DATA PROVIDED: Begin

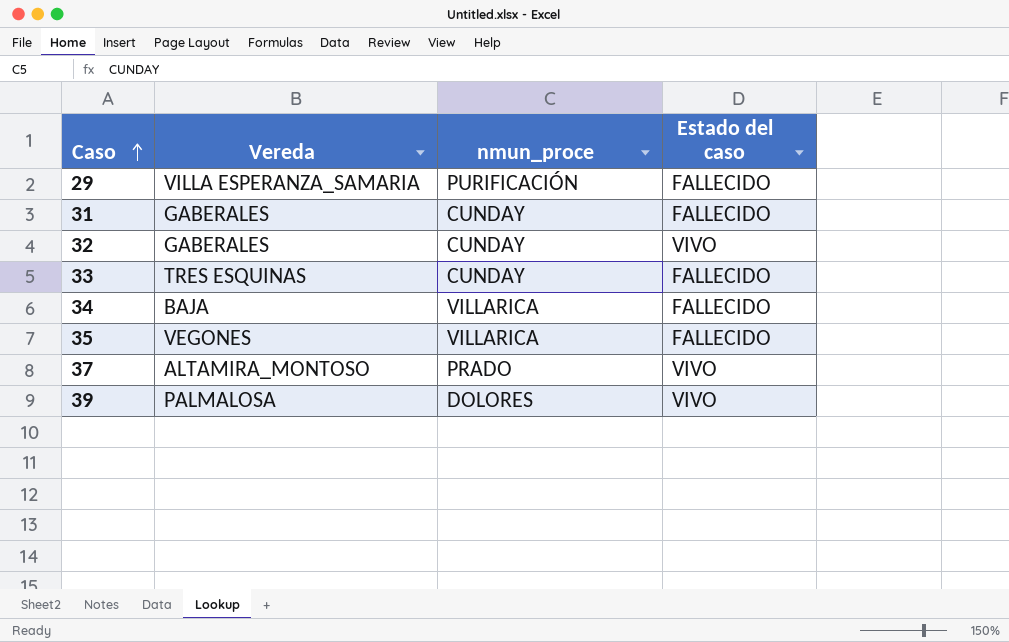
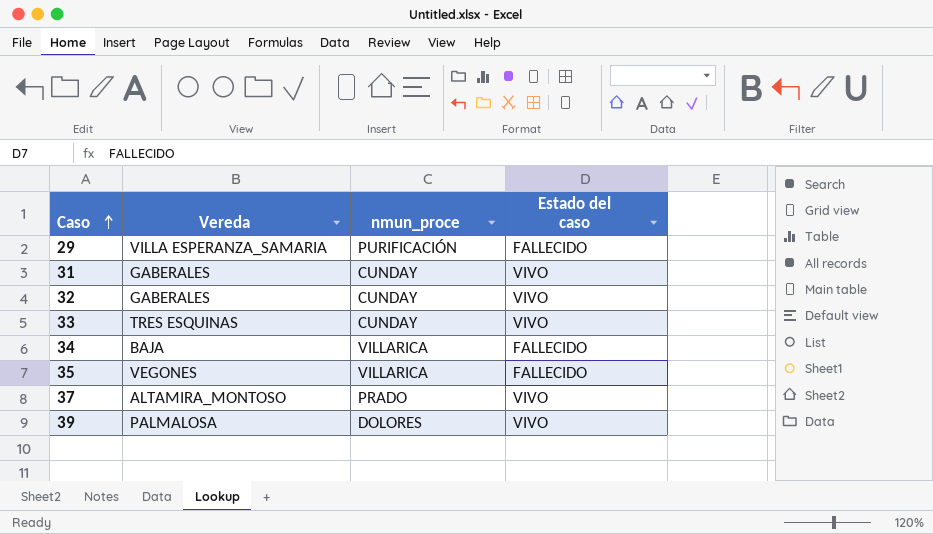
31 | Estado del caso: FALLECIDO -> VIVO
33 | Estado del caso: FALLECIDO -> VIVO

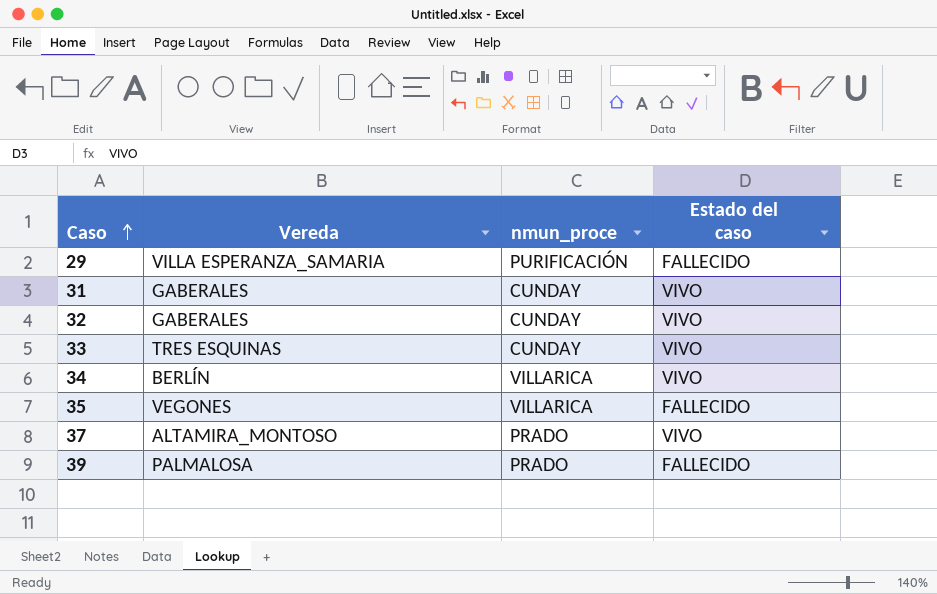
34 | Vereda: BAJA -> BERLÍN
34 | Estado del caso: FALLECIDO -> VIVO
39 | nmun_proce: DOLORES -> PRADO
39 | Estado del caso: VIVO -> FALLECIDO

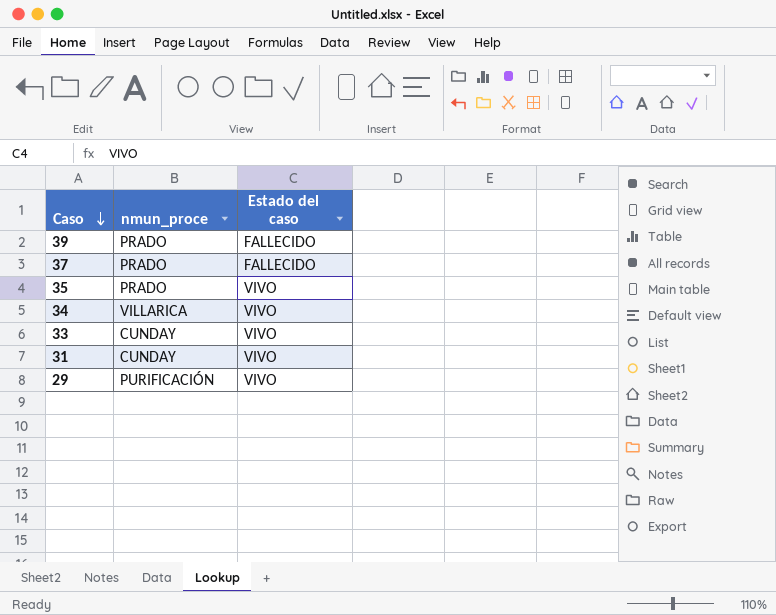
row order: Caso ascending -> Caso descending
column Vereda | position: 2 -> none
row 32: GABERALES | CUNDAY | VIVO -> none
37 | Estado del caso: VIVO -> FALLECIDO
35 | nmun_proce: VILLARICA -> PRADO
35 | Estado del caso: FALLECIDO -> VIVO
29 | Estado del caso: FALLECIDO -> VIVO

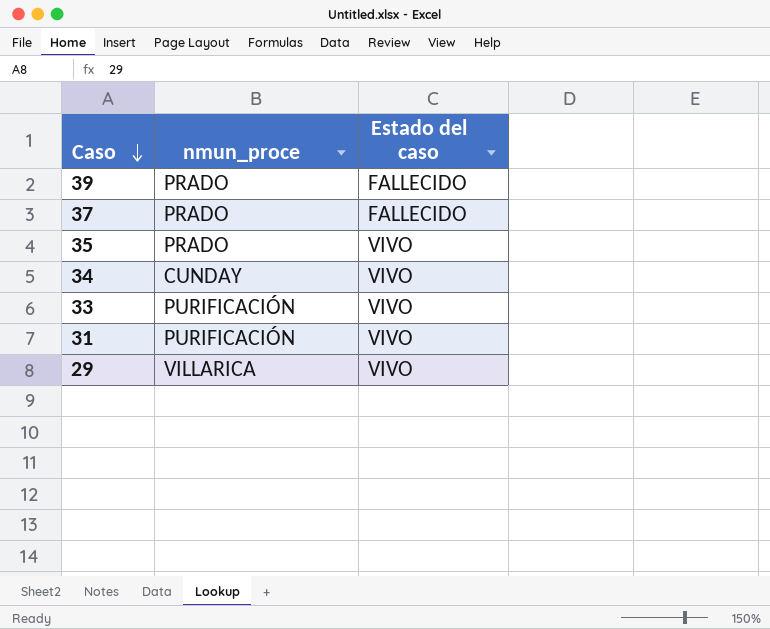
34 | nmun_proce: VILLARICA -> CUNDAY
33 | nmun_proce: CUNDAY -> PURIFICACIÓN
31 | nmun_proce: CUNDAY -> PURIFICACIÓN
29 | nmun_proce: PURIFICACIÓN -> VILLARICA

DATA PROVIDED: End
DATA PROVIDED: Begin

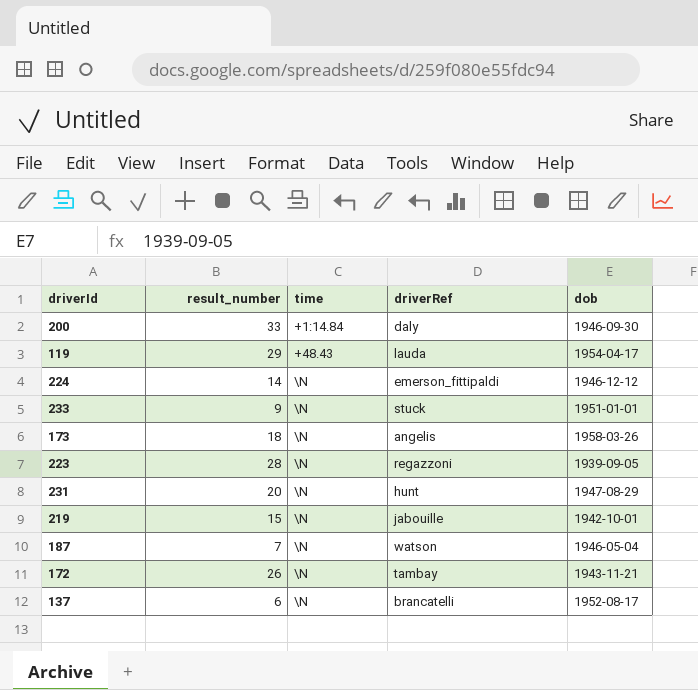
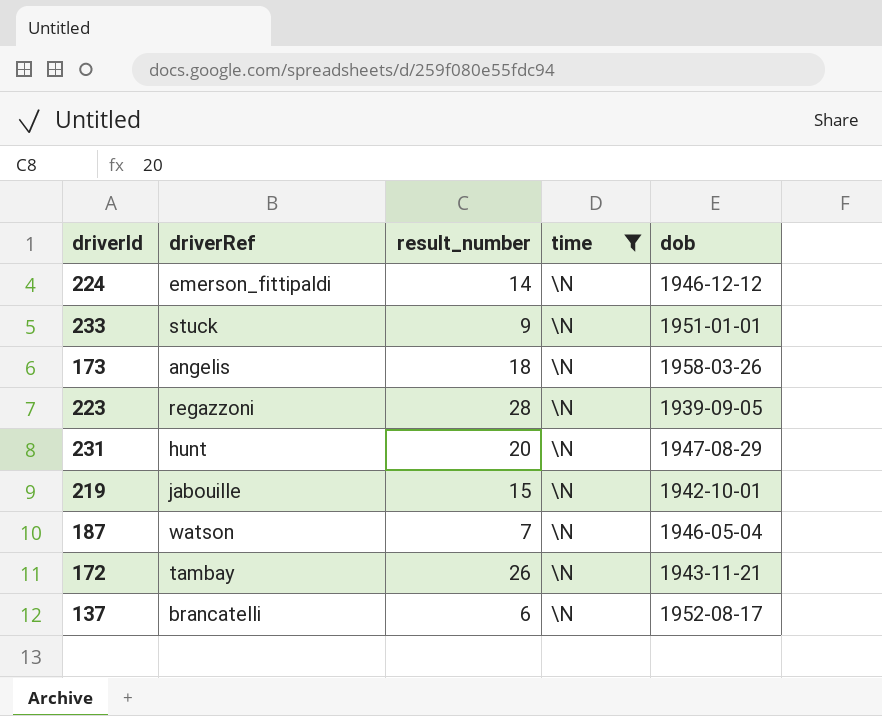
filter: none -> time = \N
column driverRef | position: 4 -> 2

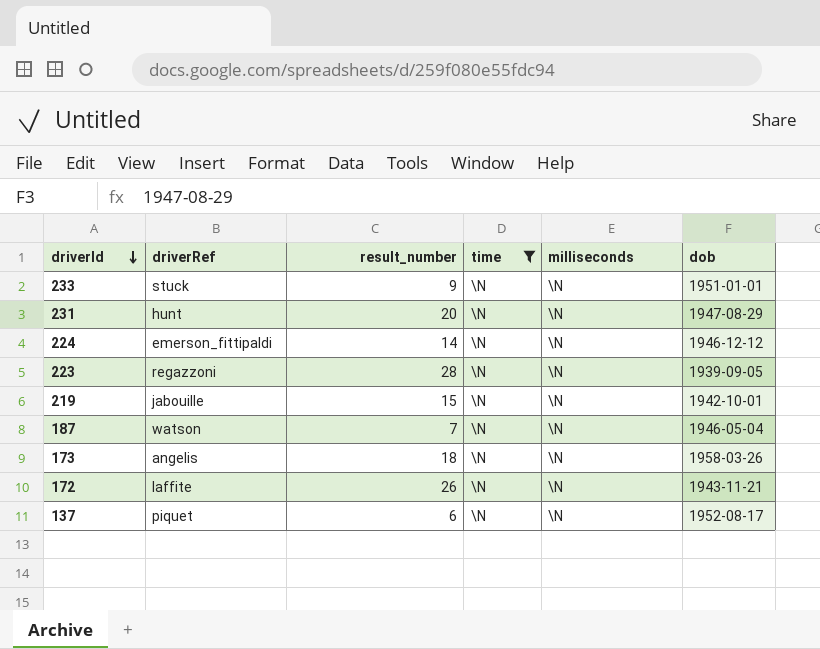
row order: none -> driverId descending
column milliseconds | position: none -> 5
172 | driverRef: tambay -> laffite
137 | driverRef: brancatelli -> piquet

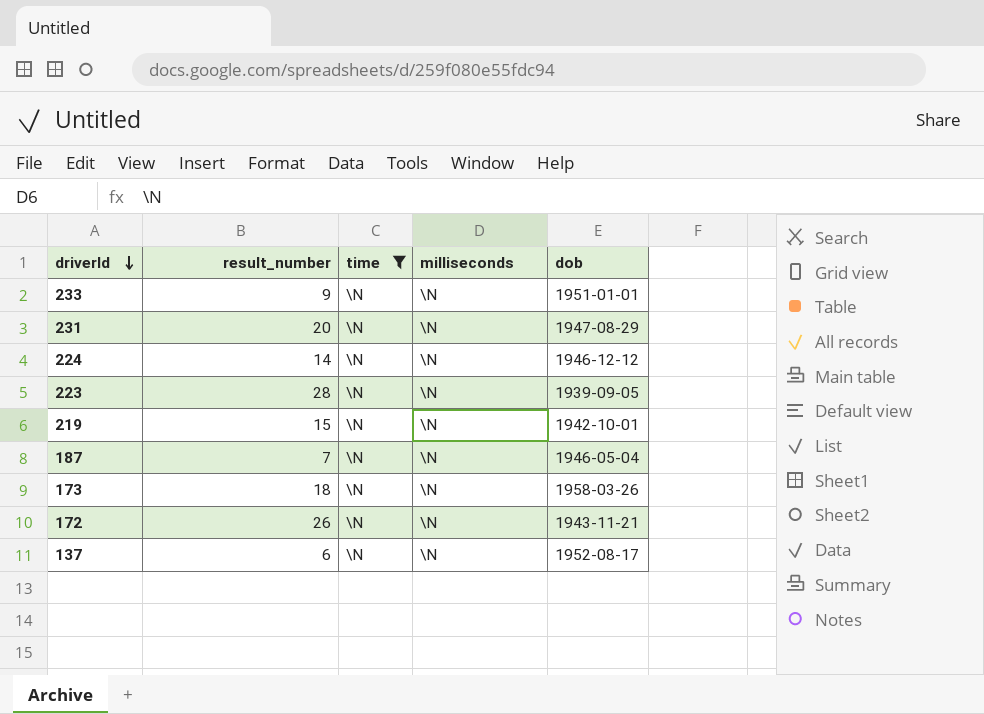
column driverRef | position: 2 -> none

DATA PROVIDED: End

[WHAT YOU ARE ASKED TO DO]:
Lines that contain the string "Vereda" should be copied from the material above.

[RESULT OF THE EXERCISE]:
34 | Vereda: BAJA -> BERLÍN
column Vereda | position: 2 -> none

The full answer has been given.